→ **Assigned task**
In the entries below, begin at the line that has "Colombia | iso: CO -> EC", stop after the line that has "Nigeria | iso: NG -> MX", and output those lines exactly with no pictures.

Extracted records
Segment Open

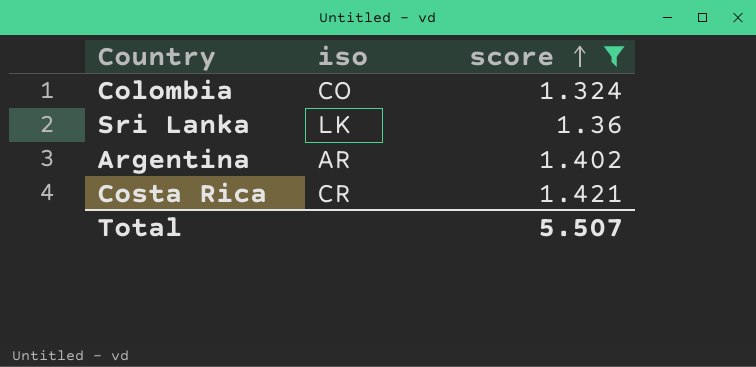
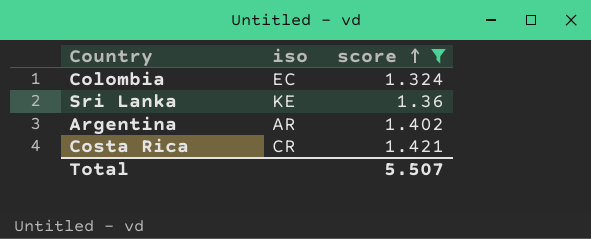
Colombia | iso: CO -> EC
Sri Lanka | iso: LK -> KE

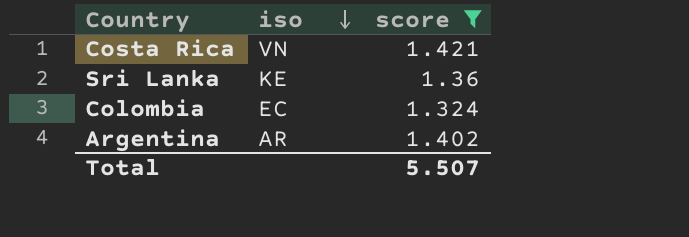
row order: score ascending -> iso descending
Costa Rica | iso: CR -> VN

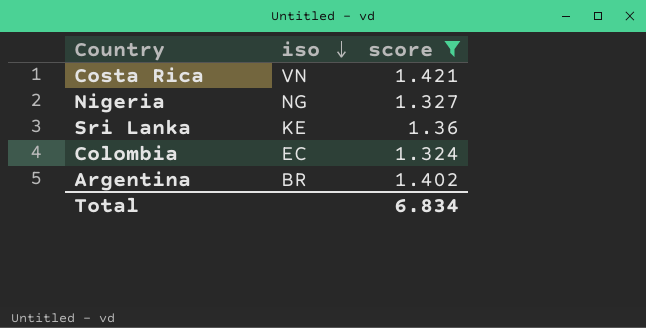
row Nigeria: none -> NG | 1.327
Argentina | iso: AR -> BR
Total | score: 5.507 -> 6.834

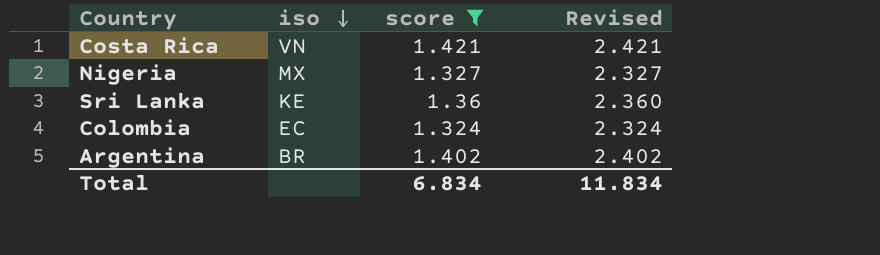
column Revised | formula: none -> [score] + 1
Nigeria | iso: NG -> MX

Segment Closed
Segment Open

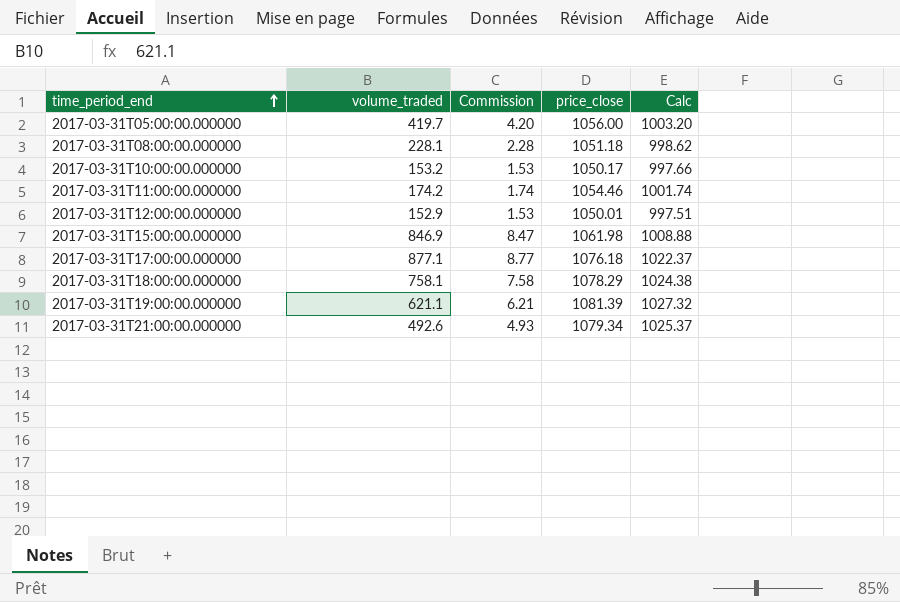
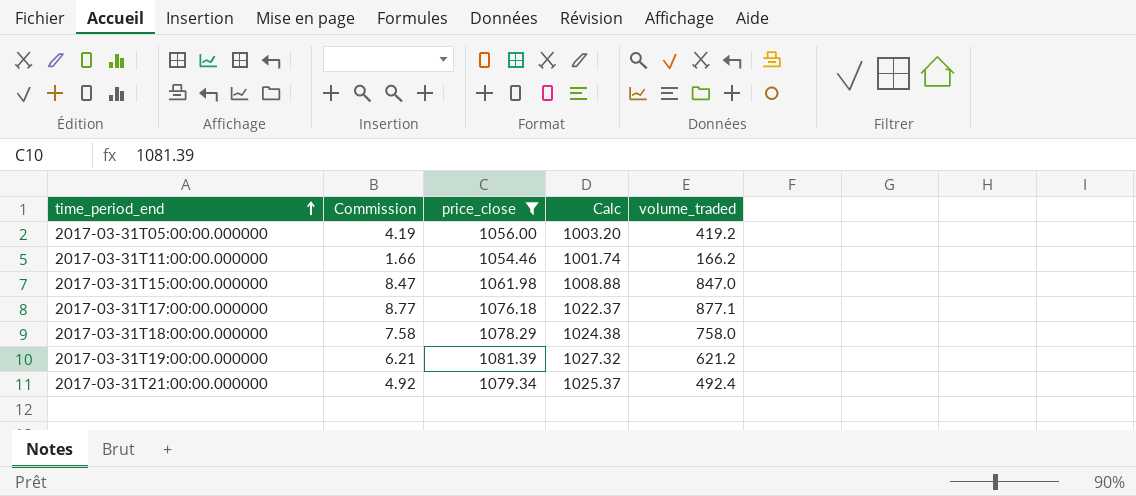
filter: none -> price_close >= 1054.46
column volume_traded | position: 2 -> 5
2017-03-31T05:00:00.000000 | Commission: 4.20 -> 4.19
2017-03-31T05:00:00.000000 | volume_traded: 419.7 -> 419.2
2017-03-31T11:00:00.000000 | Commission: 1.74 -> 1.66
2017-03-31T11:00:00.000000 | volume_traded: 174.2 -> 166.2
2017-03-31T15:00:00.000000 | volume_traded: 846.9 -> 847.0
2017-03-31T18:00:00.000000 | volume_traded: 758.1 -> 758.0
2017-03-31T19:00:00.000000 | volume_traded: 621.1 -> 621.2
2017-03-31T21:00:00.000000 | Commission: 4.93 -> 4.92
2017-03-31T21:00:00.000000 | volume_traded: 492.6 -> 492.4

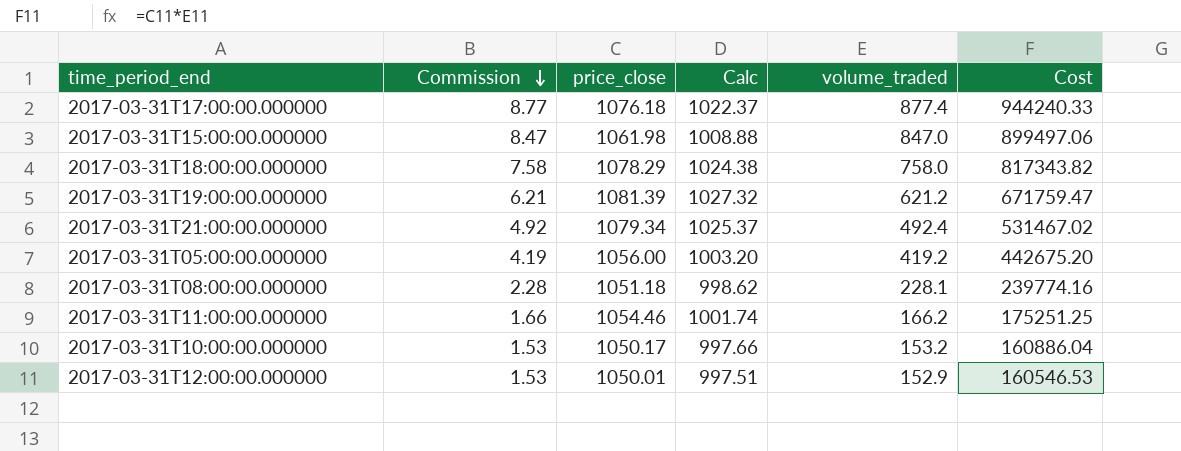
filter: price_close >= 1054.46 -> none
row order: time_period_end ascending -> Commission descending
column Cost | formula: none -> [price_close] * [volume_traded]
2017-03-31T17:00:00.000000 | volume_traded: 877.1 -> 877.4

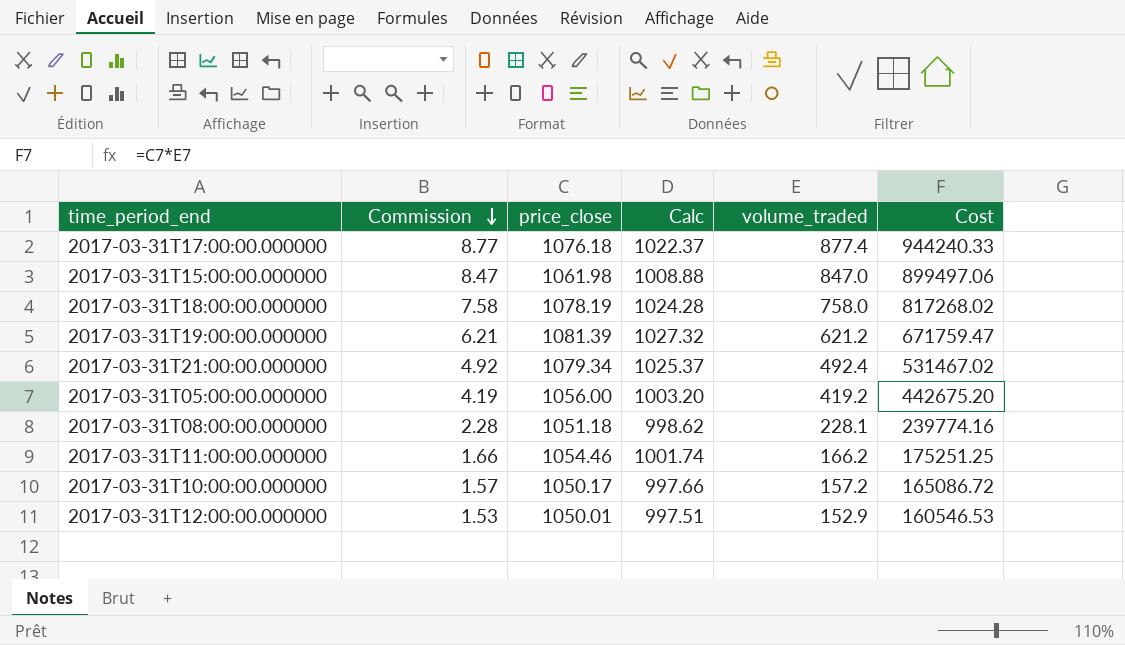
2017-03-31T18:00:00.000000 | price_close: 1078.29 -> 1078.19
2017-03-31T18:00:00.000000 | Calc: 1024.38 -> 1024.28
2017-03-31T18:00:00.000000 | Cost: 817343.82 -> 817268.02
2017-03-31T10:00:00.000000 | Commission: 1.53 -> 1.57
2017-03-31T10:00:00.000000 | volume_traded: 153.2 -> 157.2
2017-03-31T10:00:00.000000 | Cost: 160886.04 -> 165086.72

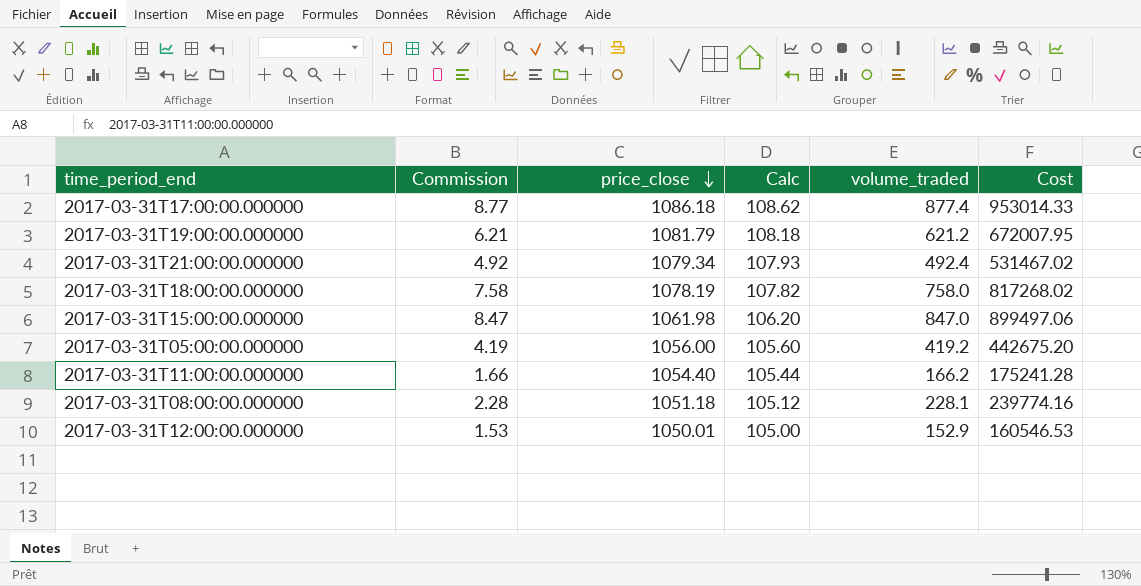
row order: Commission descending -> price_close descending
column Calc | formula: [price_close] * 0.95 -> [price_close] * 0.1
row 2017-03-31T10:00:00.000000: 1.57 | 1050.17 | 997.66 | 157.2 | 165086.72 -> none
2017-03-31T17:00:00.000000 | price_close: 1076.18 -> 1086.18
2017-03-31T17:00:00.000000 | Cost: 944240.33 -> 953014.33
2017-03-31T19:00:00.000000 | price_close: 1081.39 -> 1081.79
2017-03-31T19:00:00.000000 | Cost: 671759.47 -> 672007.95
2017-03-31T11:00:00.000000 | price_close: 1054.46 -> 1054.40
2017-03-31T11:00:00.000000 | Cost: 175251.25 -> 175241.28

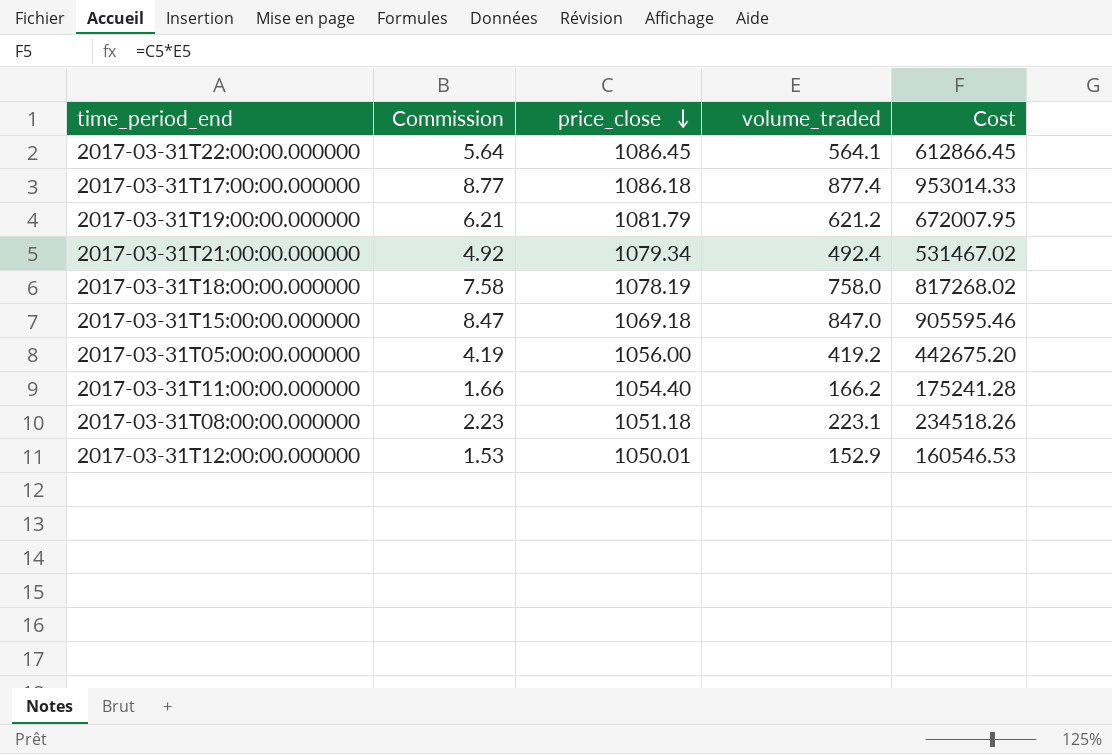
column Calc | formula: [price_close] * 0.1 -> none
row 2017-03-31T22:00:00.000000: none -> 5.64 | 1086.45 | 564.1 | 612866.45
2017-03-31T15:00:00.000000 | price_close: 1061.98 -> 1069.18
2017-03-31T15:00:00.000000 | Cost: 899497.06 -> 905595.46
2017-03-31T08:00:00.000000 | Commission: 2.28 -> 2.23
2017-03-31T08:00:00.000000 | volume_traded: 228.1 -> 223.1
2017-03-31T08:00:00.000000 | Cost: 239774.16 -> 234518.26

Segment Closed
Segment Open

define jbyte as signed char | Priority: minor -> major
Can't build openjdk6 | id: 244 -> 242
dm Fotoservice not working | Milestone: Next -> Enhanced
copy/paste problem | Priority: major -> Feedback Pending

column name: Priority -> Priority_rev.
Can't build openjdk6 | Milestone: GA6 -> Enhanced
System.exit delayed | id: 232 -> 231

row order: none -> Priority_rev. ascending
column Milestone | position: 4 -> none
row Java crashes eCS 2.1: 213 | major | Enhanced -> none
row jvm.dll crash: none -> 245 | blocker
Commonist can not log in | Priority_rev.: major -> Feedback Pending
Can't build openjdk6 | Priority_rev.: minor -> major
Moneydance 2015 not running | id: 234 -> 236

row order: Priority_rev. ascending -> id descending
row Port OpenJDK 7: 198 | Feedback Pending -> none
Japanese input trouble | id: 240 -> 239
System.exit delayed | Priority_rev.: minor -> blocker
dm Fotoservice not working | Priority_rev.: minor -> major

Segment Closed

→ **Reply**
Colombia | iso: CO -> EC
Sri Lanka | iso: LK -> KE

row order: score ascending -> iso descending
Costa Rica | iso: CR -> VN

row Nigeria: none -> NG | 1.327
Argentina | iso: AR -> BR
Total | score: 5.507 -> 6.834

column Revised | formula: none -> [score] + 1
Nigeria | iso: NG -> MX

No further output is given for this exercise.